Sedangkan secara Terminologi ialah “Mencurahkan segala kemampuan intelektual untuk memperoleh
hukum syara’ dari dalil-dalilnya”.[41]
Diantara pola ijtihad para sahabat pada
periode ini ialah dengan membahas bersama permasalahan yang belum ditemukan hukum-hukumnya atau lazim disebut dengan Ijmak
Sahabat. Pada mulanya ijtihad yang dilakukan pada masa ini ialah ijtihad
secara berkelompok (kolektif) namun karena para shabat banyak yang
pindah ke daerah yang baru ditaklukan dan sulit untuk mengumpulkan mereka, maka
ijtihad pun dilakukan secara Individual.
Ijmak merupakan salah satu sumber hukum Islam. Ijmak secara kebahasaan berarti mengumpulkan, sedangkan menurut istilah ialah kesatuan
pendapat dari ahli-ahli hukum dalam satu maalah dan wilayah tertentu.[42] Sedangkan yang lain mengatakan sebagai suatu
kebulatan pendapat para Mujtahidin dan ummat di suatu masa sesudah
berakhir zaman risalah terhadap suatu hukum Syara’.[43]
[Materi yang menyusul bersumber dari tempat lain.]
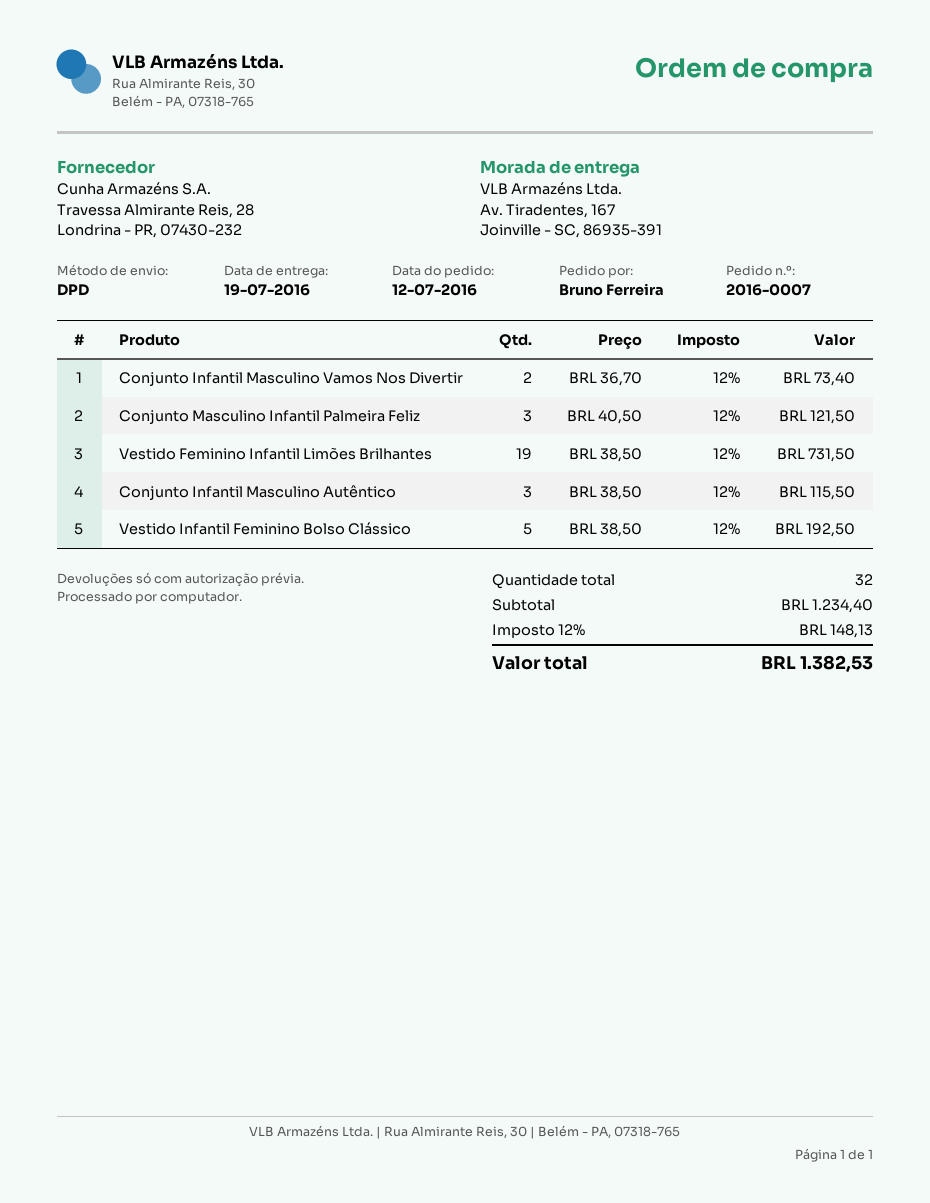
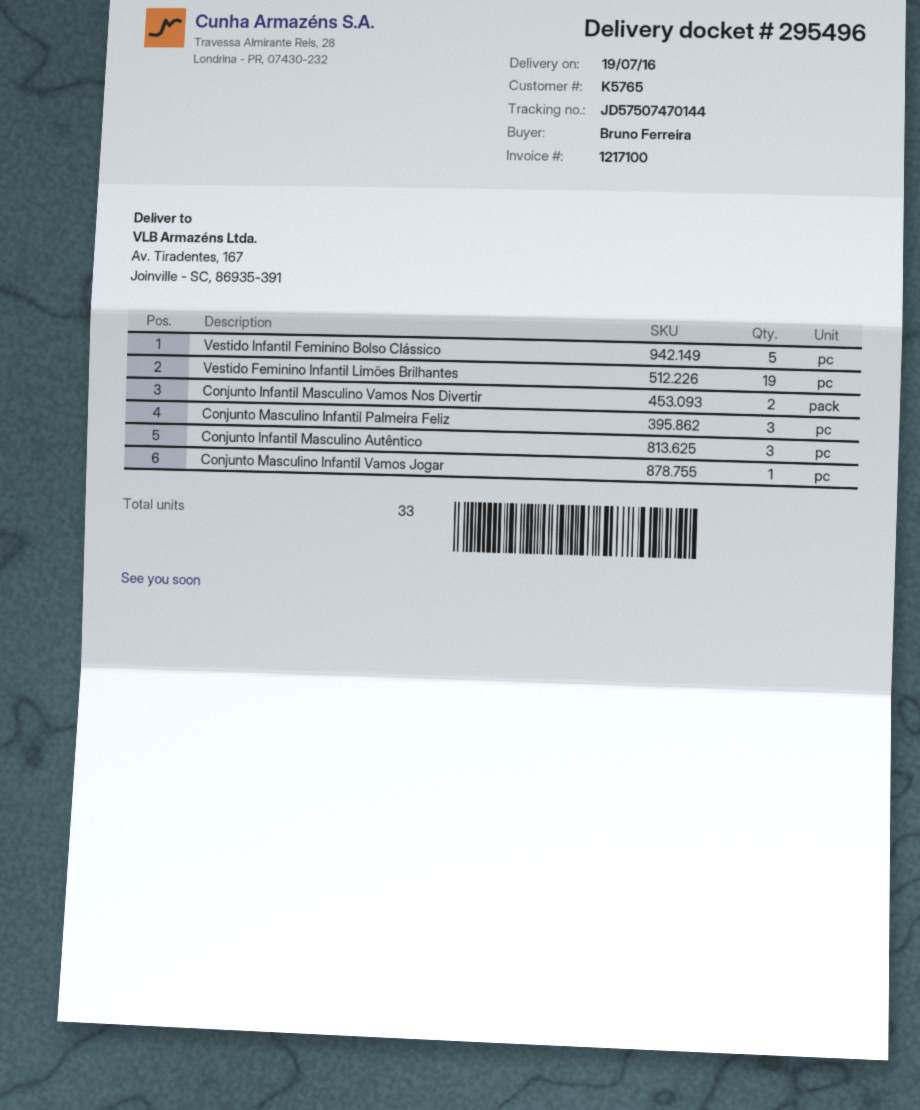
Conjunto Masculino Infantil Vamos Jogar: none -> 1
total quantity: 32 -> 33

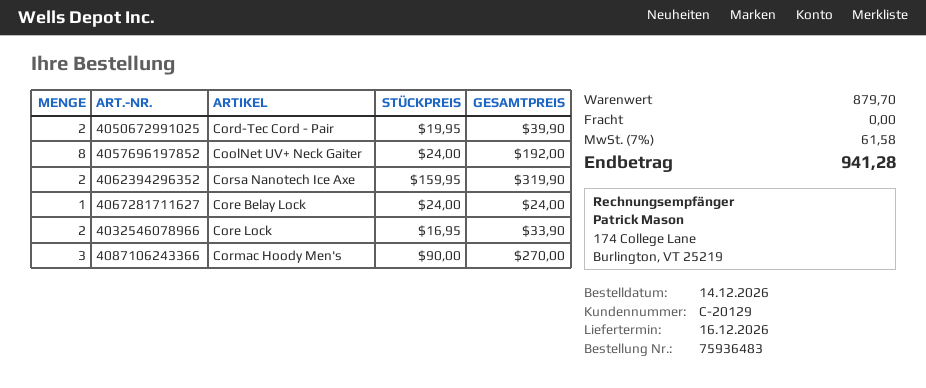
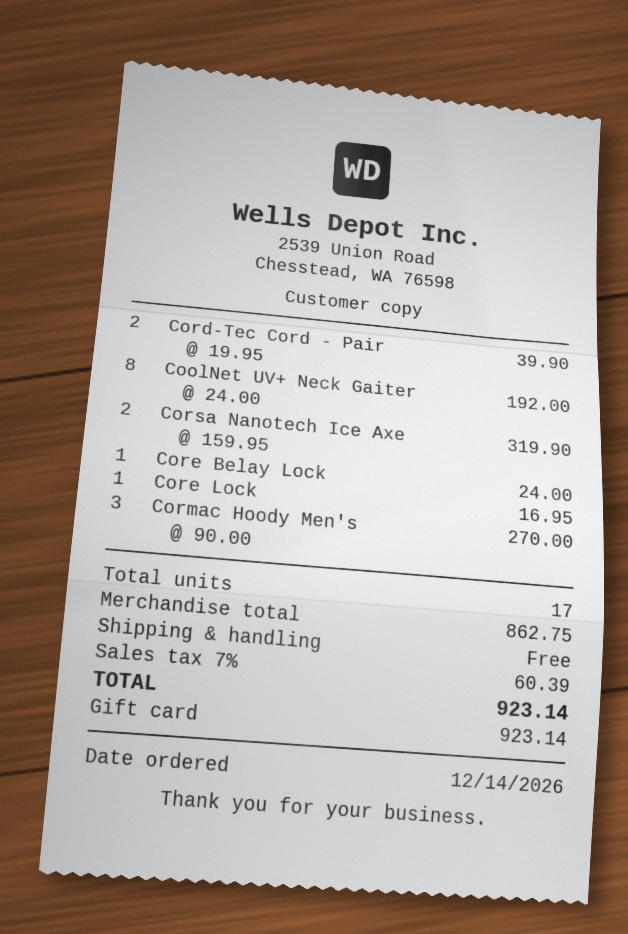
Core Lock: 2 x 16.95 = 33.90 -> 1 x 16.95 = 16.95
subtotal: 879.70 -> 862.75
tax: 7% = 61.58 -> 7% = 60.39
total: 941.28 -> 923.14

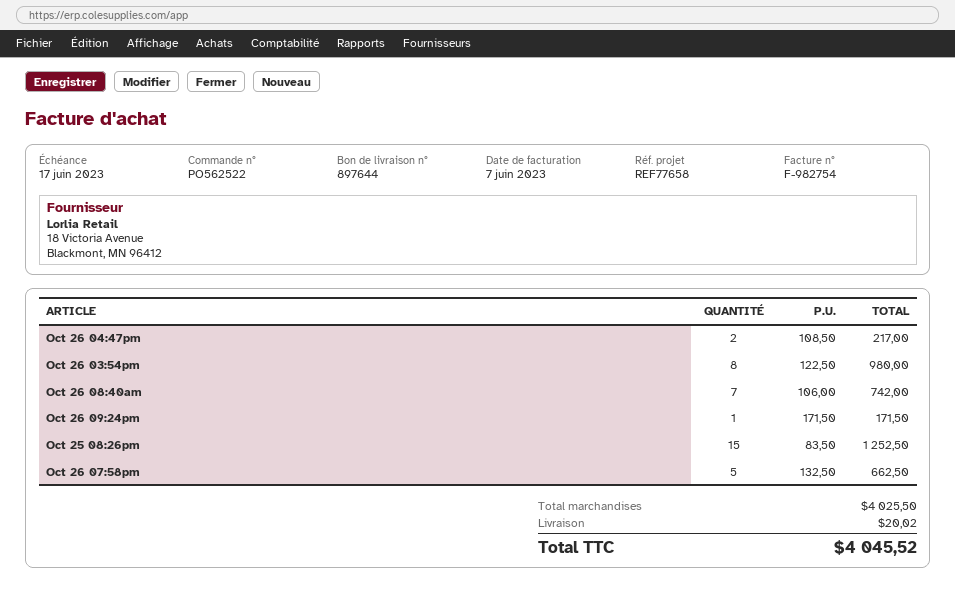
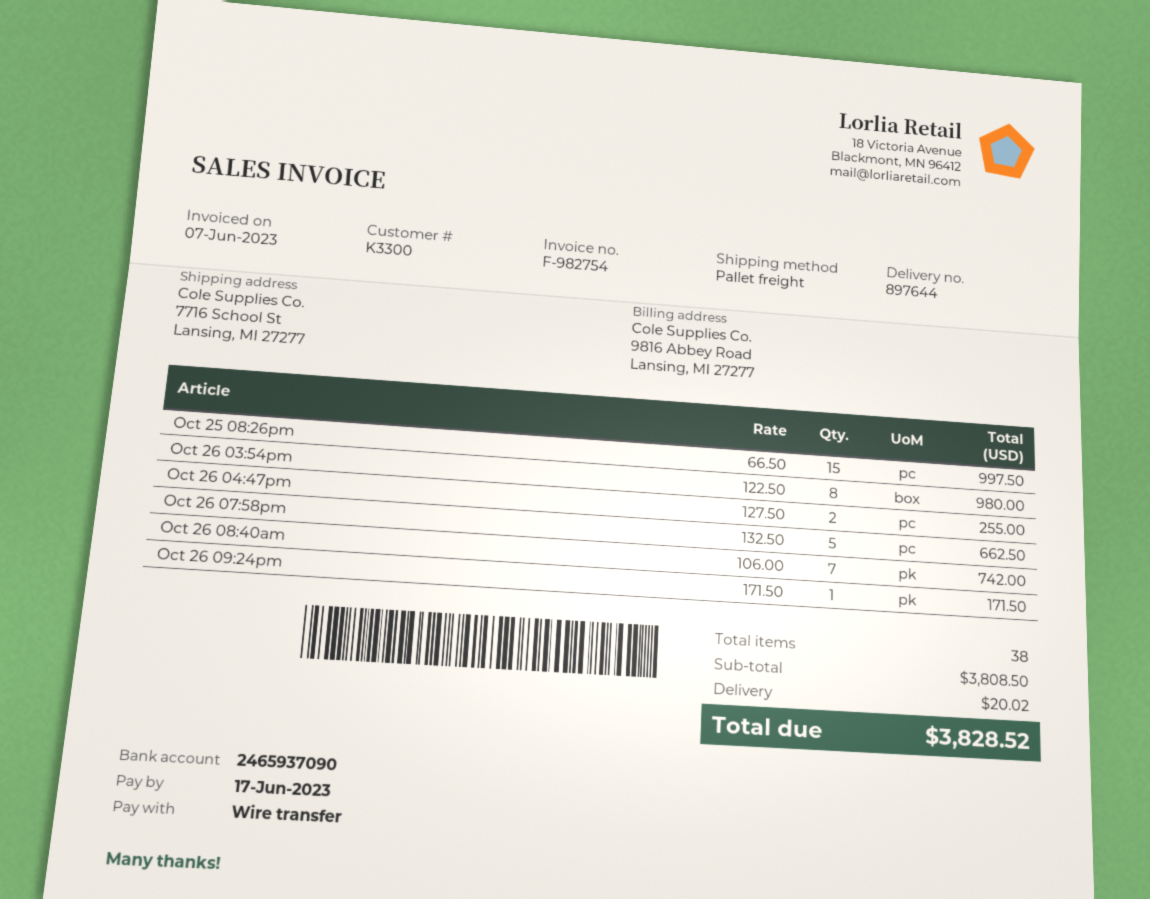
Oct 26 04:47pm: 2 x 108.50 = 217.00 -> 2 x 127.50 = 255.00
Oct 25 08:26pm: 15 x 83.50 = 1252.50 -> 15 x 66.50 = 997.50
subtotal: 4025.50 -> 3808.50
total: 4045.52 -> 3828.52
Hal-hal yang menyebabkan para sahabat untuk
melakukan ijtihad ialah makin kompleksnya masalah yang muncul akibat dari
meluasnya kekuasaan Islam sehingga terjadilah persinggungan antara Islam dengan
kebudayaan diluar Jazirah Arab yang lebih maju[44]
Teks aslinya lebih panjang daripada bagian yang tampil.